Work to be completed
When a picture appears in the listing, leave it out and copy the rest exactly as it stands.

== Segment start ==

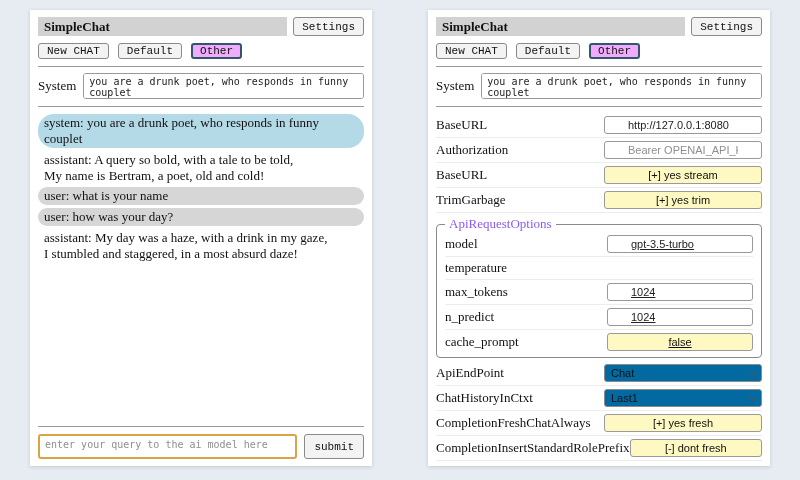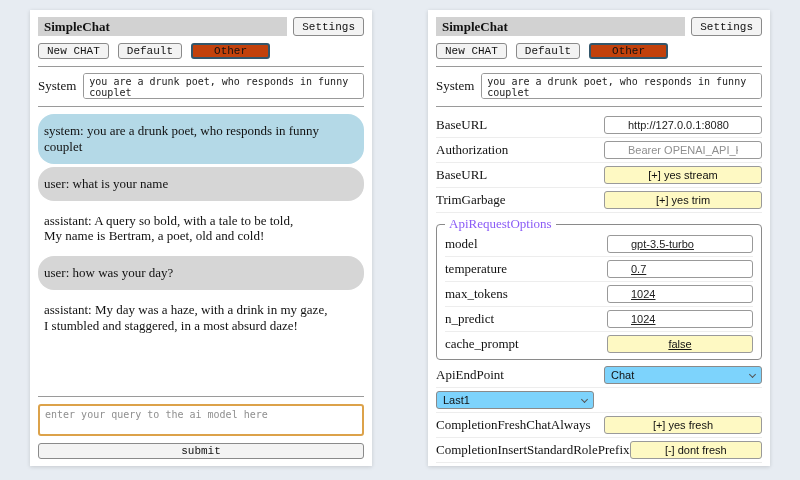"Other" .sessions .btn.active { background: #c2410c -> #f0abfc; padding: 0 21px -> 0 7px }
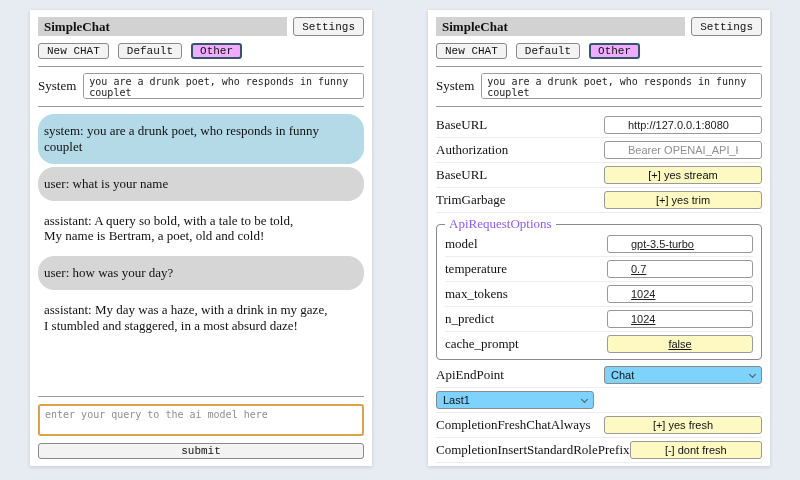"system: you are a drunk" .msg { padding: 9px 6px -> 1px 6px }
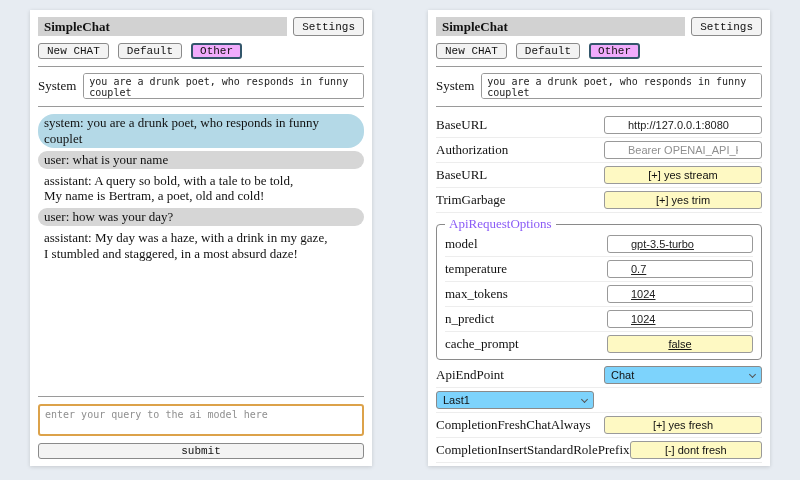"user: what is your name" div.msg { order: before "assistant: A query so bold," -> after "assistant: A query so bold," }
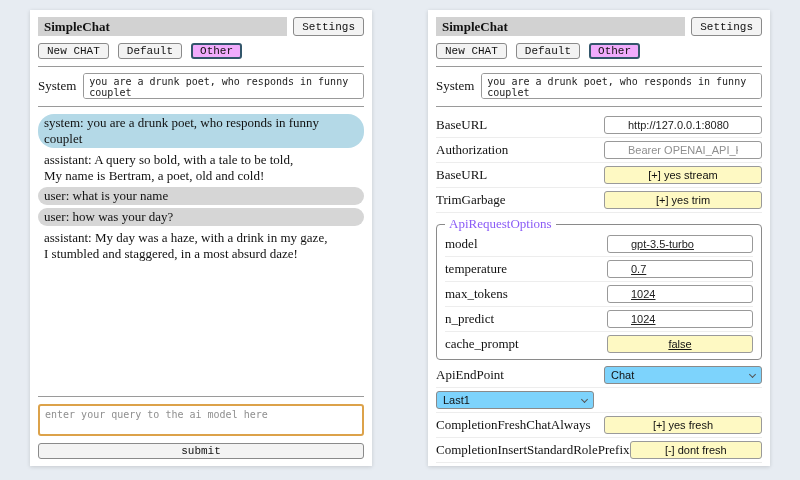"0.7" input.ctrl { html: <input> -> none }
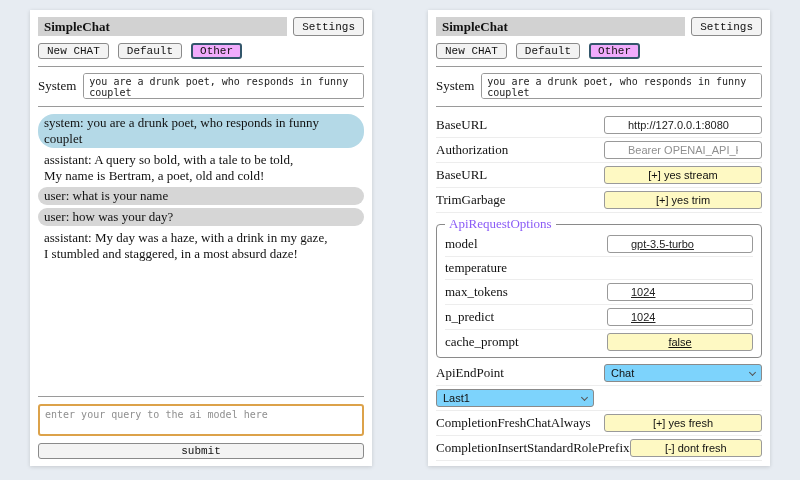"Chat" .select { background: #7dd3fc -> #0369a1 }
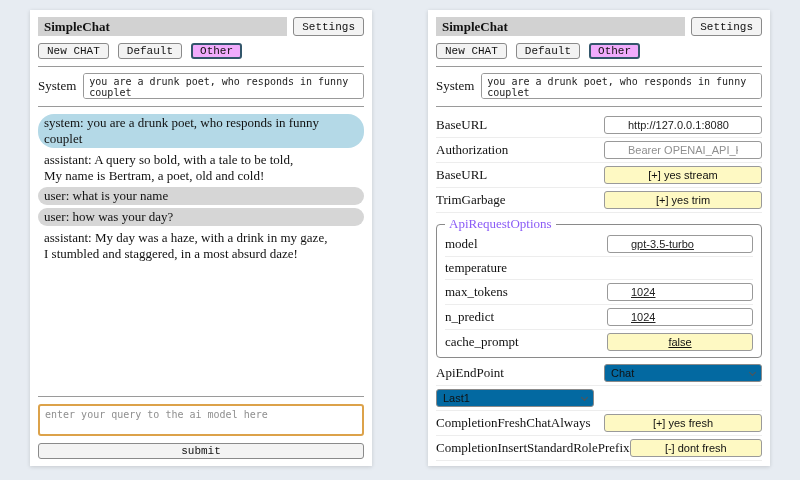"ChatHistoryInCtxt" span { html: none -> <span>ChatHistoryInCtxt</span> }
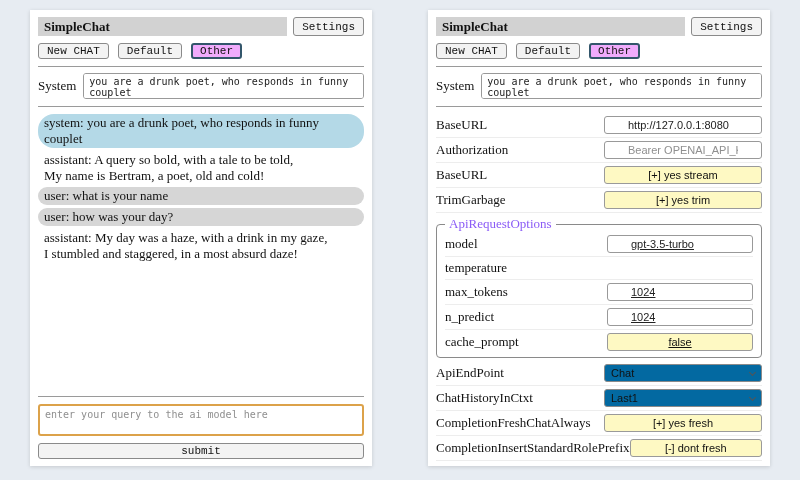"enter your query to the" .qrow { flex-direction: column -> none }
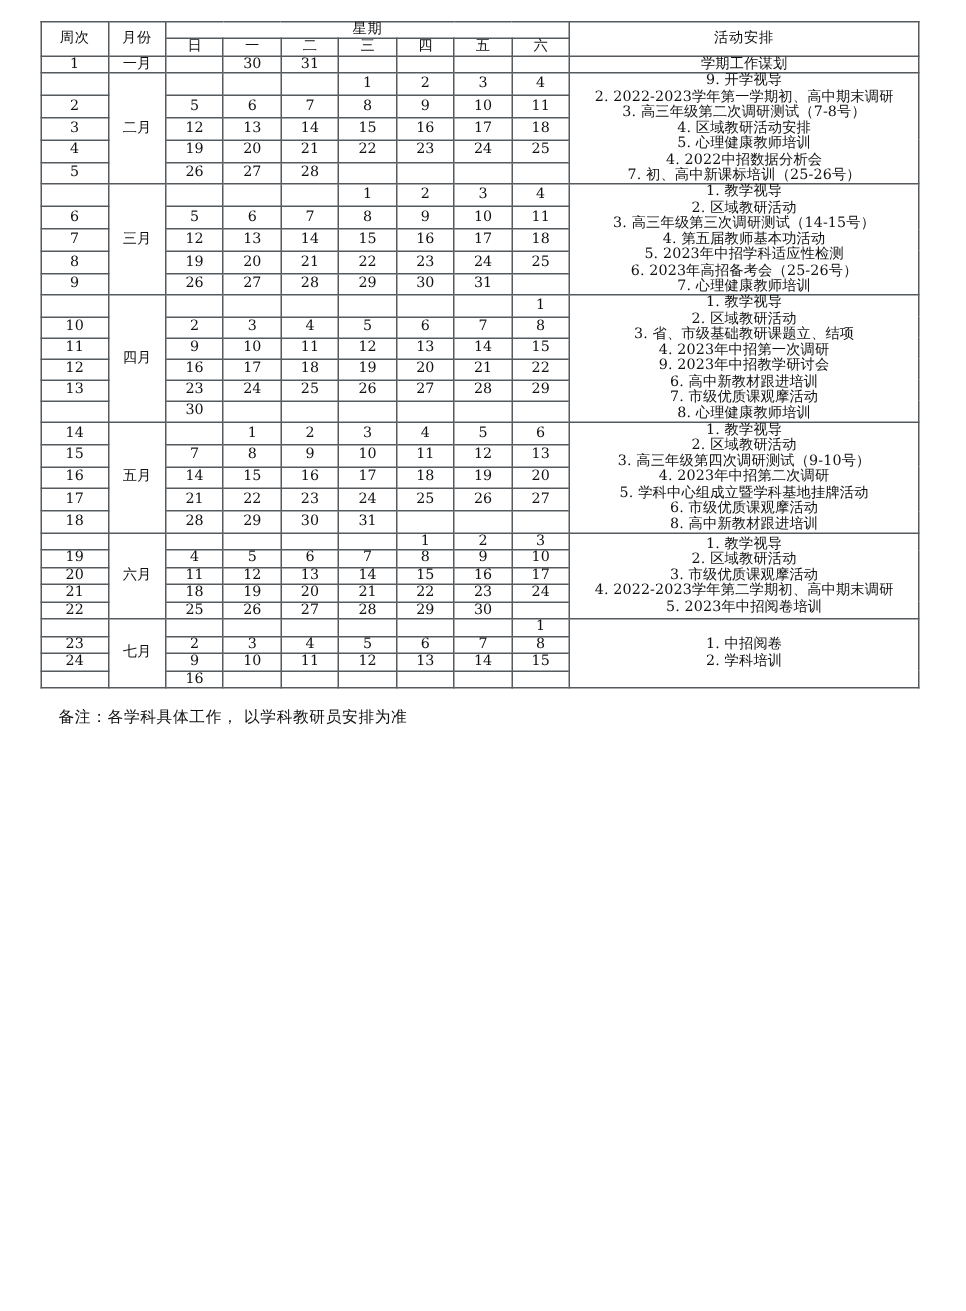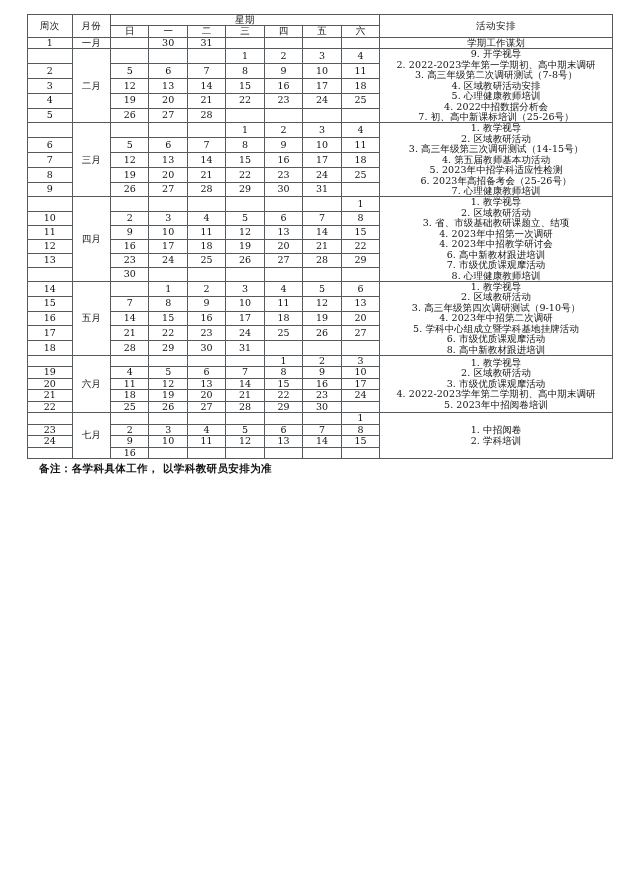"4. 2023年中招教学研讨会" span.line { text: 4 -> 9 }
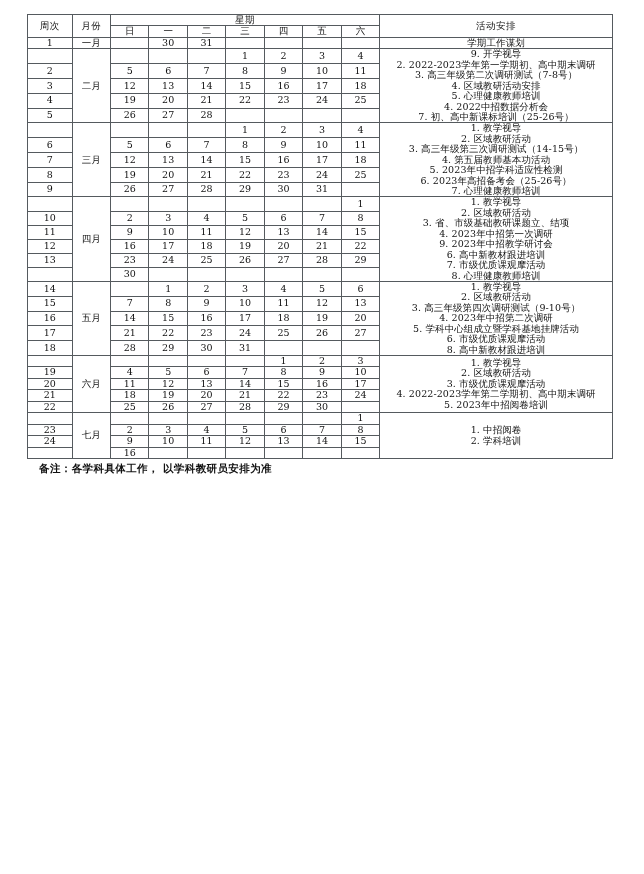"备注：各学科具体工作， 以学科教研员安排为准" .footer { font-weight: bold -> normal; margin-top: 3px -> 12px }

== Segment end ==

Exercise answer
"Other" .sessions .btn.active { background: #c2410c -> #f0abfc; padding: 0 21px -> 0 7px }
"system: you are a drunk" .msg { padding: 9px 6px -> 1px 6px }
"user: what is your name" div.msg { order: before "assistant: A query so bold," -> after "assistant: A query so bold," }
"0.7" input.ctrl { html: <input> -> none }
"Chat" .select { background: #7dd3fc -> #0369a1 }
"ChatHistoryInCtxt" span { html: none -> <span>ChatHistoryInCtxt</span> }
"enter your query to the" .qrow { flex-direction: column -> none }
"4. 2023年中招教学研讨会" span.line { text: 4 -> 9 }
"备注：各学科具体工作， 以学科教研员安排为准" .footer { font-weight: bold -> normal; margin-top: 3px -> 12px }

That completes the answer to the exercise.